Data in this exercise section start
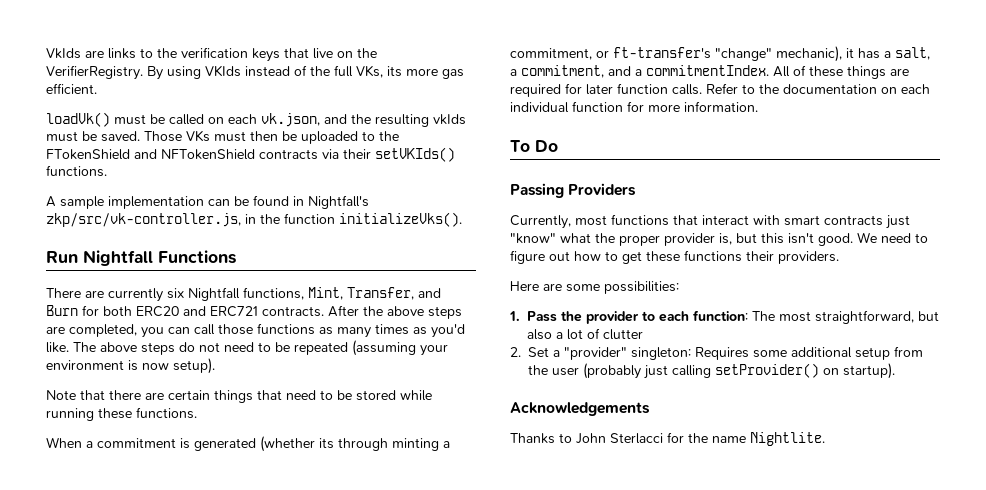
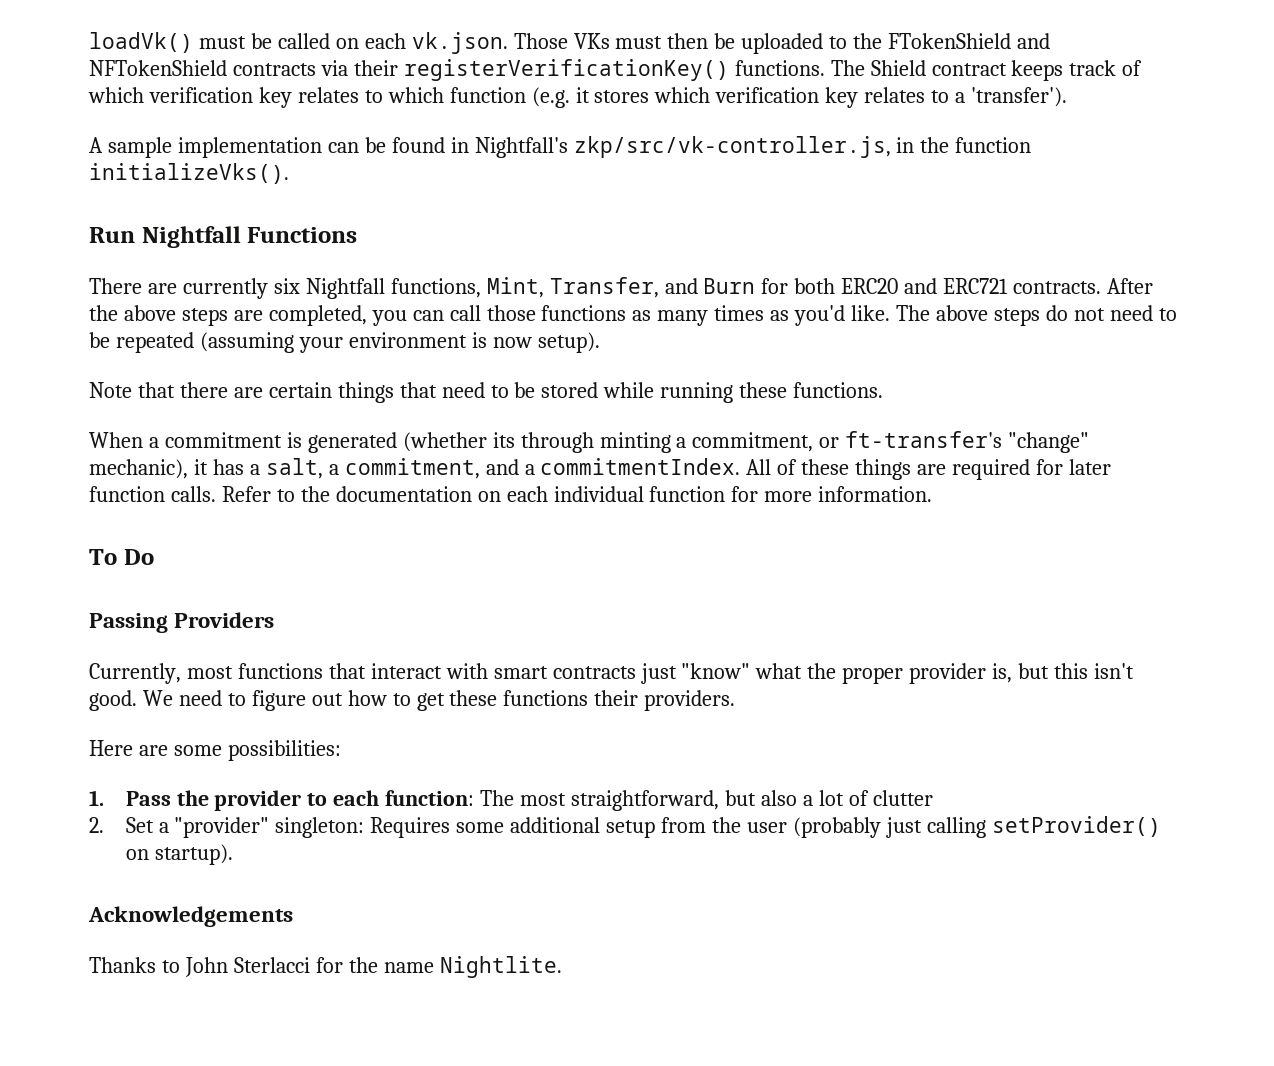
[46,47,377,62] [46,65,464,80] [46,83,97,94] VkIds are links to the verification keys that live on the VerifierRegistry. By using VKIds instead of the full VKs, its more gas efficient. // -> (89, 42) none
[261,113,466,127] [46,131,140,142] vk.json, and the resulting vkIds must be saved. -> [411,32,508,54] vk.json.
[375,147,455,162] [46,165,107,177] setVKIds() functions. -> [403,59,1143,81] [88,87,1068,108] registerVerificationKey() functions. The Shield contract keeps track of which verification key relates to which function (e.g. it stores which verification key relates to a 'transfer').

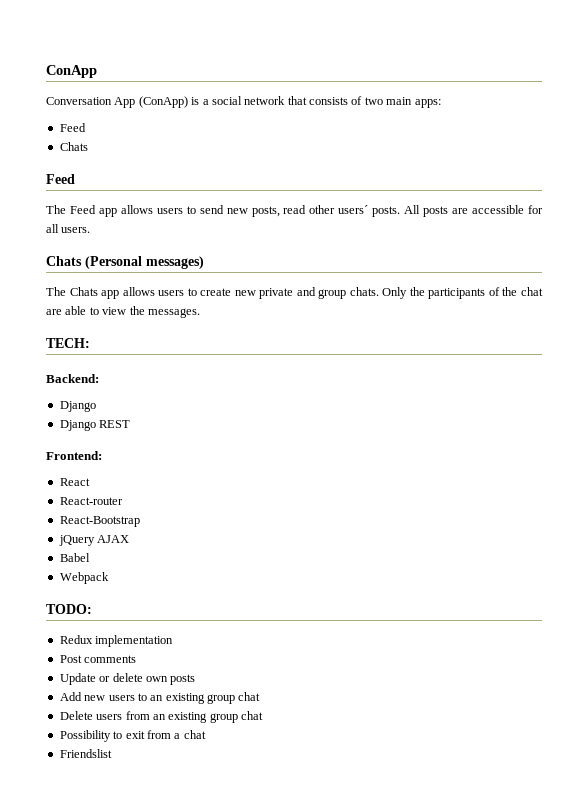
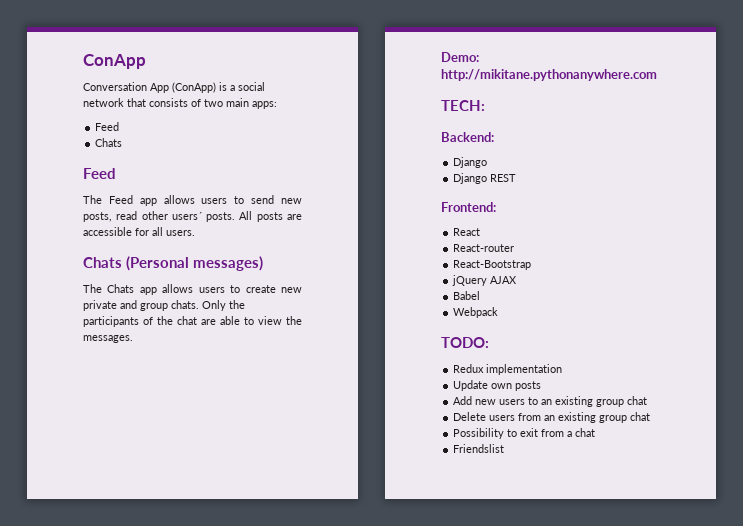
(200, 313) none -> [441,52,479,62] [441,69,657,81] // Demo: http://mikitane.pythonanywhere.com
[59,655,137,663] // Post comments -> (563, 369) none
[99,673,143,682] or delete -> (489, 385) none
Data in this exercise section end
● Problem description: The material above should be printed again exactly, with each picture left out.

● Solution for this exercise:
[46,47,377,62] [46,65,464,80] [46,83,97,94] VkIds are links to the verification keys that live on the VerifierRegistry. By using VKIds instead of the full VKs, its more gas efficient. // -> (89, 42) none
[261,113,466,127] [46,131,140,142] vk.json, and the resulting vkIds must be saved. -> [411,32,508,54] vk.json.
[375,147,455,162] [46,165,107,177] setVKIds() functions. -> [403,59,1143,81] [88,87,1068,108] registerVerificationKey() functions. The Shield contract keeps track of which verification key relates to which function (e.g. it stores which verification key relates to a 'transfer').

(200, 313) none -> [441,52,479,62] [441,69,657,81] // Demo: http://mikitane.pythonanywhere.com
[59,655,137,663] // Post comments -> (563, 369) none
[99,673,143,682] or delete -> (489, 385) none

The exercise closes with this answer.